Data records:
-- Opening Marker --

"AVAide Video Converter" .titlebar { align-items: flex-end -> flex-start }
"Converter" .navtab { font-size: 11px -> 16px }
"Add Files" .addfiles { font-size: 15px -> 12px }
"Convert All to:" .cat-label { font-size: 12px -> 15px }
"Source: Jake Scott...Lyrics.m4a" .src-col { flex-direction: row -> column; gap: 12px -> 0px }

-- Closing Marker --
-- Opening Marker --

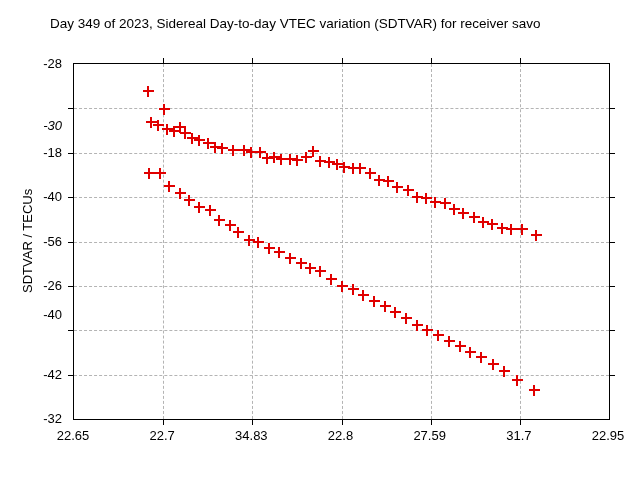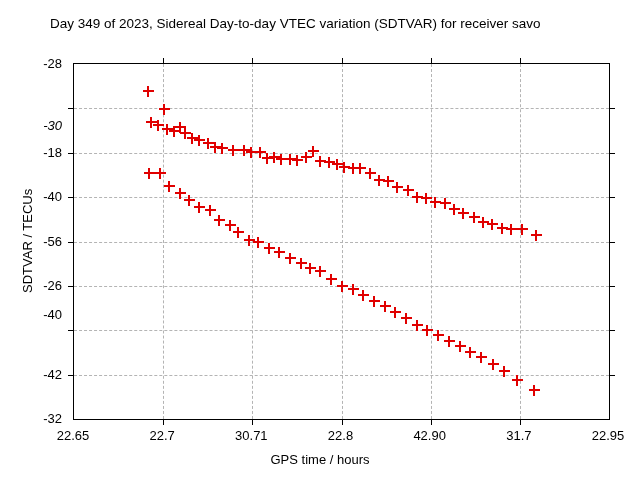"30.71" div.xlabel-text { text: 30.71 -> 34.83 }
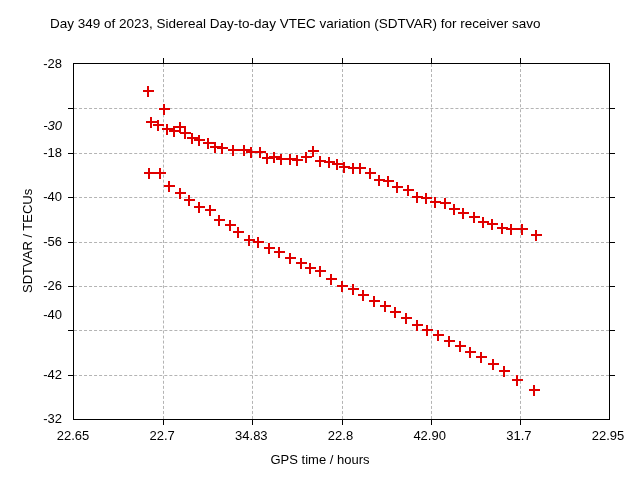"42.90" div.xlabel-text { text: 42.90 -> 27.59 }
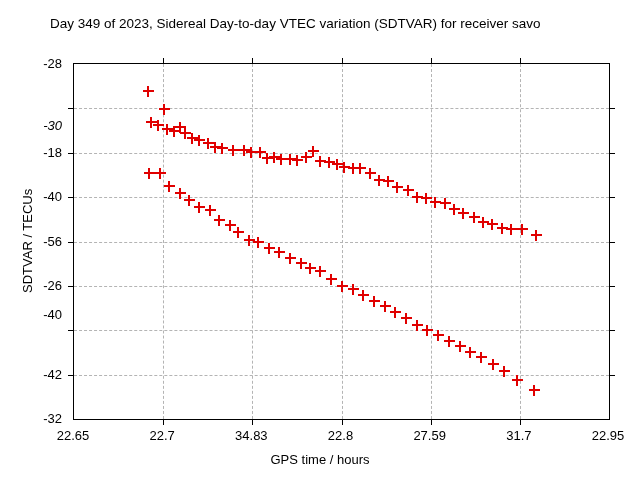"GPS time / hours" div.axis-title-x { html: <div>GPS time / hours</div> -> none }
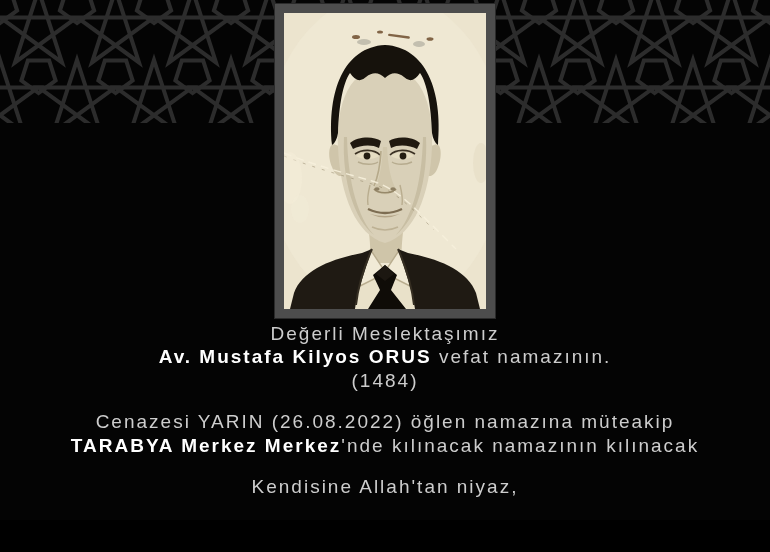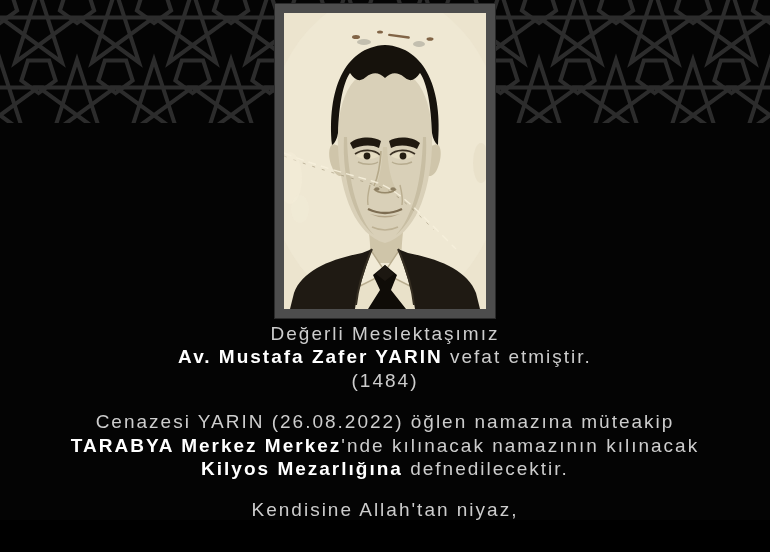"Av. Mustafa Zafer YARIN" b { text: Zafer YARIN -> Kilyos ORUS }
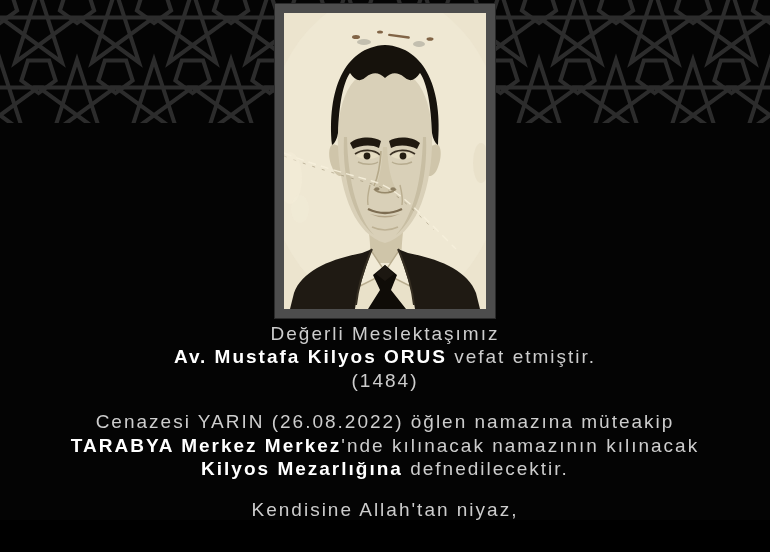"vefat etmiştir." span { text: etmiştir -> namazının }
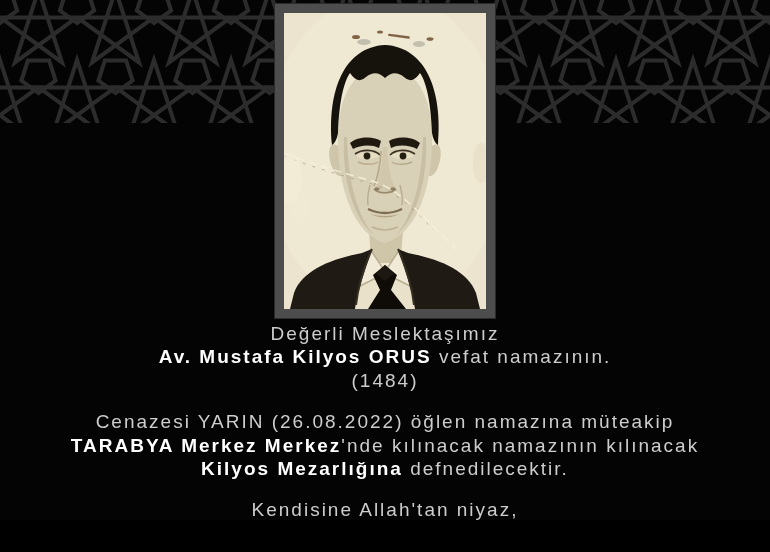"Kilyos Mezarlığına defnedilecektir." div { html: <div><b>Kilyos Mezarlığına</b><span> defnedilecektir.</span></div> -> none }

-- Closing Marker --

▶ _ASSIGNMENT_
Output only an exact transcription of the lines above from the one with "align-items: flex-end ->" up to and including the one with "flex-direction: row ->".

▶ _ANSWER TO THIS PROBLEM_
"AVAide Video Converter" .titlebar { align-items: flex-end -> flex-start }
"Converter" .navtab { font-size: 11px -> 16px }
"Add Files" .addfiles { font-size: 15px -> 12px }
"Convert All to:" .cat-label { font-size: 12px -> 15px }
"Source: Jake Scott...Lyrics.m4a" .src-col { flex-direction: row -> column; gap: 12px -> 0px }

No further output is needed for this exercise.